No pensó en la explosión final, Enrique, más previsor y, avezado a buen seguro, en aquellas masturbaciones compartidas en automóviles más destartalados, ya tenía el pañuelo en la mano, listo para cubrir el miembro y proteger tapicería y salpicadero – nunca mejor dicho lo de salpicadero – de su eclosión fisiológica. Aquel hombre se estremecía por momentos y Pablo decidió culminar su ayuda con el mayor de los respetos; a pesar de la sordidez del acto, no le desagradó del todo, lo que le llevó a aceptar la proposición de Enrique; éste, convencido de que una aproximación más íntima le sería aceptada por el amigo, acercó su cabeza hacia el regazo de Pablo al tiempo que descorría la cremallera de su bragueta; Pablo, ligeramente asustado, decidió poner freno a su intento, elevando el rostro del compañero por encima del volante del automóvil y guiando su mano a los entresijos del pantalón y faldones de la camisa, soltando el botón superior para liberar el miembro y dejar hacer a un desencajado Enrique, que le friccionó con exquisita suavidad hasta satisfacerle, mientras el ambiguo Pablo asentía con gemidos de complacencia explícita.
Se limpió como pudo, con pañuelos de papel que extrajo de la guantera de la puerta del conductor y encendió un cigarrillo que puso entre los dedos del amigo, que permanecía en silencio, cebó otro para él mismo y celebró aquella suerte de soledad compartida con un leve palmoteo en el antebrazo de Enrique; ya habría tiempo de pensar en lo suyo, afianzada la relación a través del sucio intercambio realizado en medio de aquella calle desierta, incómodo claro, pero de alguna forma satisfecho, nadie le esperaría en casa y aquellos manchones en el pantalón de pinzas desaparecerían con un adecuado lavado casero. Enrique parecía encontrarse de mejor ánimo después de aquel vaciado.
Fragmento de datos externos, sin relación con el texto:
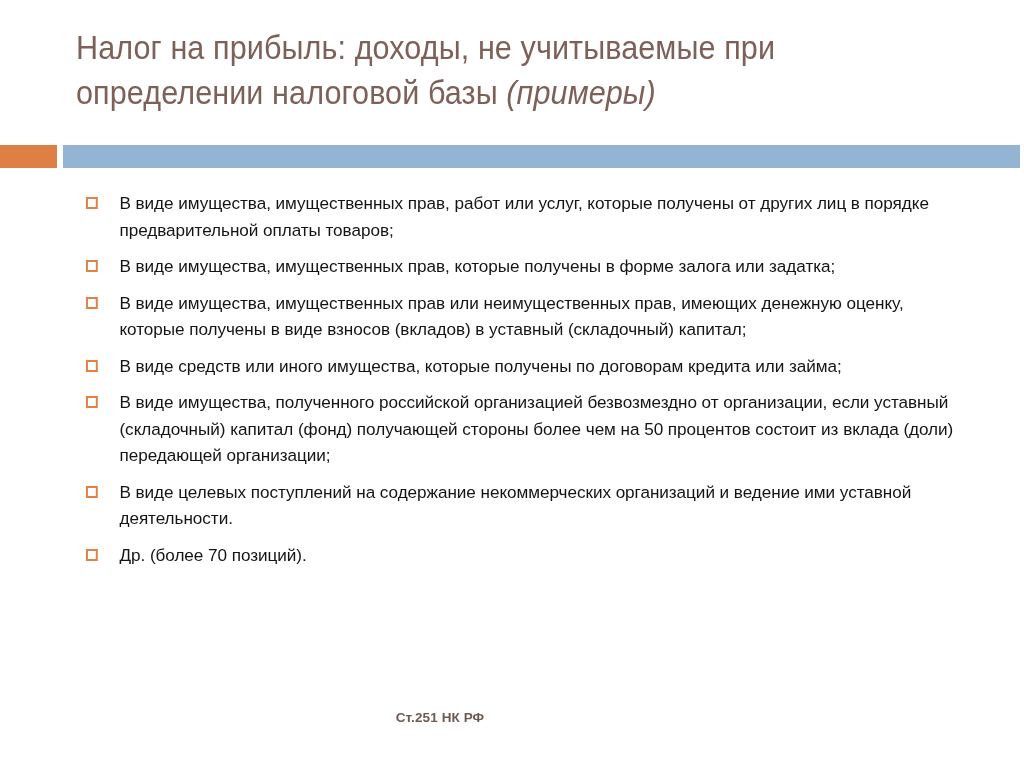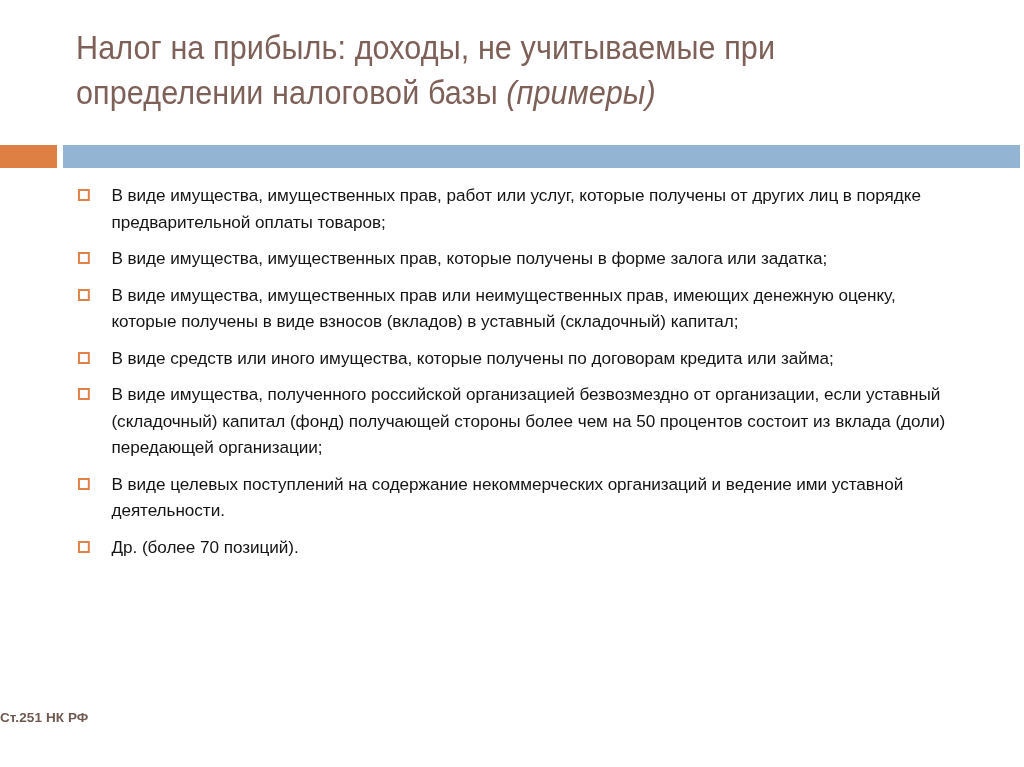--- a/index.html
+++ b/index.html
@@ -61,21 +61,21 @@
     height: 23px;
     background: #93b4d3;
   }
 
   
   .bullet-list {
     position: absolute;
     left: 76px;
     top: 182px;
     width: 900px;
-    margin: 0;
+    margin: 8px;
     padding: 0;
     list-style: none;
   }
   .bullet-item {
     position: relative;
     padding-left: 36px;
     margin: 0 0 10px 0;
     font-size: 17.4px;
     line-height: 26.5px;
     color: #141414;
@@ -97,21 +97,21 @@
     box-sizing: content-box;
     display: block;
   }
 
   
   .footer-note {
     position: absolute;
     left: 0;
     top: 710px;
     width: 880px;
-    text-align: left;
+    text-align: center;
     font-size: 13.5px;
     font-weight: 700;
     color: #6f5a52;
     letter-spacing: 0.1px;
   }
 </style>
 </head>
 <body>
 
 <div class="slide-title">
En el Soportal, uno de los pubes de La Encomienda donde se reunía Enrique con sus amigos, cundía la preocupación, hacía tres días que no respondía a las llamadas telefónicas; uno de ellos, policía municipal, y testaferro del inmobiliario, llegó a contactar con el antiguo novio de la capital, quien respondió no tener noticia alguna desde hacía más de medio año. Fue el policía este quien transmitió la preocupación a otros miembros del cuerpo al dar pábulo a algún amigo de Enrique que hablaba abiertamente de suicidio; daba la casualidad de que su esposa era de alguna forma testaferro del homosexual, a quien había visto como muy deprimido. Se inició la operación de búsqueda, más o menos guiada por alguno de ellos. Enrique apareció diez días después en un pozo, a cinco kilómetros de La Encomienda, que abastecía de agua a una finca de su propiedad. El cuerpo presentaba dos fuertes golpes en la cabeza, que el forense achacó a golpes contra la pared del pozo durante la caída. Más de uno se preguntó si se trataba de un suicidio inducido, o de algo mucho más grave y preocupante.